Бривман удивился, узнав, что Шелл переписывается с ней до сих пор.

– Один-два раза в год, – сказала Шелл.

– Зачем?

– Все оставшееся время в школе я пыталась ее убедить, что она не уничтожила себя в моих глазах, что она осталась обычным и горячо любимым преподавателем английского.

– Я встречал такую тиранию.

– Ты позволишь послать ей твою книгу?

– Если твое представление о милосердии – сделать так, чтобы знаток Хопкинса умер со скуки.

– Это не для нее.

– Ты выплатишь свой долг…

– Да.

– …став тем, чем она хотела, чтобы ты стала.

– В некотором роде. У меня есть король.

– Мгмм.

Она его не убедила.


4

В девятнадцать лет Шелл вышла замуж за Гордона Ритчи Симса. Как отмечалось в объявлении «Нью-Йорк Таймс», он был студентом выпускного курса Эмхерста, а она – первокурсницей Смита[80].

Шафером был сосед Гордона по комнате, набожный прихожанин англиканской церкви, чья банкирская семья имела еврейские корни. Он сам был наполовину влюблен в Шелл и мечтал как раз о такой жене, что поручилась бы за его ассимиляцию и зацементировала ее.

Гордон хотел стать писателем, и ухаживания по большей части были литературными. Он наслаждался толстыми письмами, которые посылал ей из Эмхерста.

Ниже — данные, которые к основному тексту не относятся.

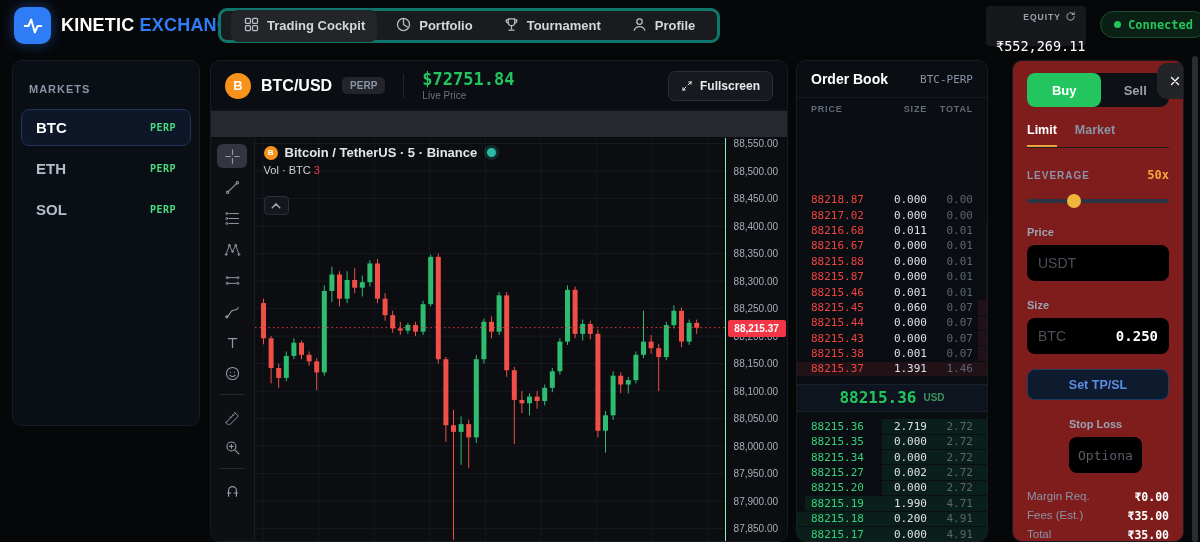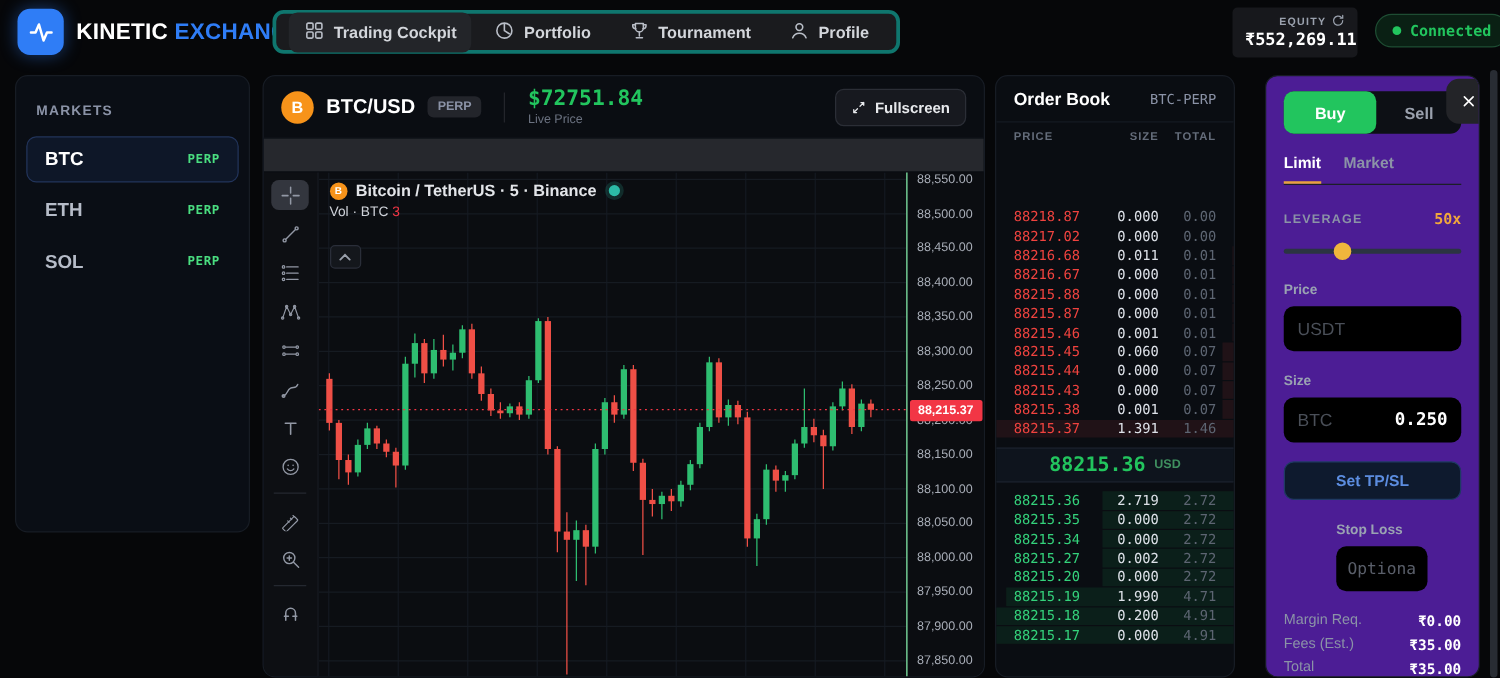--- a/index.html
+++ b/index.html
@@ -13,21 +13,21 @@
   #logo { position:absolute; left:14px; top:7px; display:flex; align-items:center; gap:10px; }
   #logo-badge { width:37px; height:37px; border-radius:10px; background:#2f7df6; display:flex; align-items:center; justify-content:center; box-shadow:0 0 14px rgba(47,125,246,.45); }
   #brand { font-size:18px; font-weight:800; letter-spacing:.2px; color:#fff; }
   #brand .accent { color:#2f7df6; }
   #main-nav { position:absolute; left:218px; top:8px; height:35px; background:#1a1b1e; border:3px solid #0f766e; border-radius:9px; display:flex; align-items:center; padding:0 10px; gap:6px; }
   .nav-item { display:flex; align-items:center; gap:7px; padding:6px 12px; border-radius:7px; font-size:13px; font-weight:700; color:#d3d6db; cursor:pointer; }
   .nav-item.active { background:#232529; }
   .nav-item svg { stroke:#b9bec7; }
   #equity-box { position:absolute; left:986px; top:6px; width:100px; height:40px; background:#17181c; border-radius:4px; padding:5px 10px 4px; text-align:right; }
   #equity-label { font-size:8.5px; font-weight:700; letter-spacing:1px; color:#9aa1ad; display:flex; align-items:center; justify-content:flex-end; gap:4px; }
-  #equity-value { font-size:13.5px; font-weight:700; color:#fff; margin-top:2px; }
+  #equity-value { font-size:13.5px; font-weight:400; color:#fff; margin-top:16px; }
   #connected-pill { position:absolute; left:1100px; top:11px; height:27px; padding:0 13px; display:flex; align-items:center; gap:7px; border:1px solid #1e4d33; background:#0a2014; border-radius:14px; color:#22c55e; font-size:12px; font-weight:700; font-family:"DejaVu Sans Mono",monospace; }
   #connected-dot { width:7px; height:7px; border-radius:50%; background:#22c55e; }
 
   
   #markets { left:12px; top:60px; width:188px; height:366px; background:#0a0e15; }
   #markets-title { font-size:11px; font-weight:700; letter-spacing:1px; color:#8b93a7; padding:22px 16px 14px; }
   .market-item { margin:0 8px 4px; height:37px; display:flex; align-items:center; justify-content:space-between; padding:0 14px; border-radius:8px; border:1px solid transparent; cursor:pointer; }
   .market-item.active { background:#0e1728; border-color:#22345a; }
   .market-sym { font-size:15px; font-weight:700; color:#b6bcc8; }
   .market-item.active .market-sym { color:#fff; }
@@ -64,33 +64,33 @@
   .axis-label { position:absolute; left:8px; font-size:10px; color:#a9aeb8; }
   #price-tag { position:absolute; left:2px; width:58px; padding:3px 0; text-align:center; background:#f23645; color:#fff; font-size:10px; font-weight:700; border-radius:2px; z-index:2; }
 
   
   #orderbook { left:796px; top:60px; width:192px; height:482px; }
   #ob-header { height:37px; display:flex; align-items:center; justify-content:space-between; padding:0 14px; border-bottom:1px solid #151a22; }
   #ob-title { font-size:14px; font-weight:800; color:#fff; }
   #ob-market { font-size:11px; color:#8b93a7; font-family:"DejaVu Sans Mono",monospace; }
   #ob-cols { display:flex; padding:6px 14px 4px; font-size:9px; font-weight:700; letter-spacing:.8px; color:#646c7a; }
   .ob-col-price { flex:1; } .ob-col-size { width:62px; text-align:right; } .ob-col-total { width:46px; text-align:right; }
-  #asks { margin-top:48px; }
+  #asks { margin-top:74px; }
   .ob-row { position:relative; display:flex; align-items:center; height:15.4px; padding:0 14px; font-size:11px; font-family:"DejaVu Sans Mono","DejaVu Sans",monospace; cursor:pointer; }
   .ob-depth { position:absolute; right:0; top:0.5px; bottom:0.5px; }
   .ob-row > span { position:relative; z-index:1; }
   .ob-price { flex:1; } .ob-size { width:62px; text-align:right; color:#dde1e8; } .ob-total { width:46px; text-align:right; color:#5d6572; }
   .ask .ob-price { color:#f0433f; } .ask .ob-depth { background:rgba(239,68,68,.10); }
   .bid .ob-price { color:#34d27b; } .bid .ob-depth { background:rgba(34,197,94,.10); }
   #mid-bar { height:28px; margin:7px 0; background:#0e141d; border-top:1px solid #1b212c; border-bottom:1px solid #1b212c; display:flex; align-items:center; justify-content:center; gap:7px; }
   #mid-price { font-size:16px; font-weight:700; color:#22c55e; font-family:"DejaVu Sans Mono",monospace; }
   #mid-unit { font-size:10px; font-weight:700; color:#3f8f5f; }
 
   
-  #trade-panel { left:1012px; top:60px; width:172px; height:482px; background:#4c1d95; }
+  #trade-panel { left:1012px; top:60px; width:172px; height:482px; background:#7f1d1d; }
   #tp-inner { padding:12px 14px; }
   #side-tabs { display:flex; background:#0d1015; border-radius:9px; height:34px; }
   #buy-btn { flex:1.1; background:#22c55e; border:none; border-radius:8px; color:#fff; font-size:13px; font-weight:800; cursor:pointer; }
   #sell-btn { flex:1; background:none; border:none; color:#9aa1ad; font-size:13px; font-weight:700; cursor:pointer; }
   #close-btn { position:absolute; right:-10px; top:2px; width:36px; height:36px; background:#232428; border:none; border-radius:10px; display:flex; align-items:center; justify-content:center; cursor:pointer; z-index:5; }
   #type-tabs { display:flex; gap:18px; margin-top:16px; border-bottom:1px solid #1b1f27; }
   .type-tab { font-size:12.5px; padding-bottom:8px; color:#8b93a7; font-weight:600; cursor:pointer; border-bottom:2px solid transparent; }
   .type-tab.active { color:#fff; font-weight:700; border-bottom-color:#e8a33d; }
   #lev-row { display:flex; justify-content:space-between; align-items:center; margin-top:20px; }
   #lev-label { font-size:10px; font-weight:700; letter-spacing:1px; color:#8b93a7; }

Каждую ночь, покончив с изрядным количеством работы над дипломом, он заполнял свои личные гербовые листки обещаниями, любовью и ожиданием: страсть, сдерживаемая имитацией стиля Генри Джеймса[81].

Почта вошла в кровь и плоть Шелл. Она тщательно выбирала места для прочтения этих пространных сообщений, гораздо более волнующих, чем главы романа, поскольку в них она была главной героиней.

В письмах Гордон воссоздавал мир чести, порядка и утонченности, призывал вернуться к простому, более возвышенному образу жизни, который познали когда-то американцы, и который Гордон, посредством имени своего и любви, намеревался возродить вместе с ней.

Шелл нравилась его серьезность.

Она училась тихо сидеть возле него на футболе по выходным, с наслаждением отдаваясь радостям ответственного служения.

Он был высок и белокож. Очки в роговой оправе делали меланхолическим лицо, которое без них было бы просто сонным.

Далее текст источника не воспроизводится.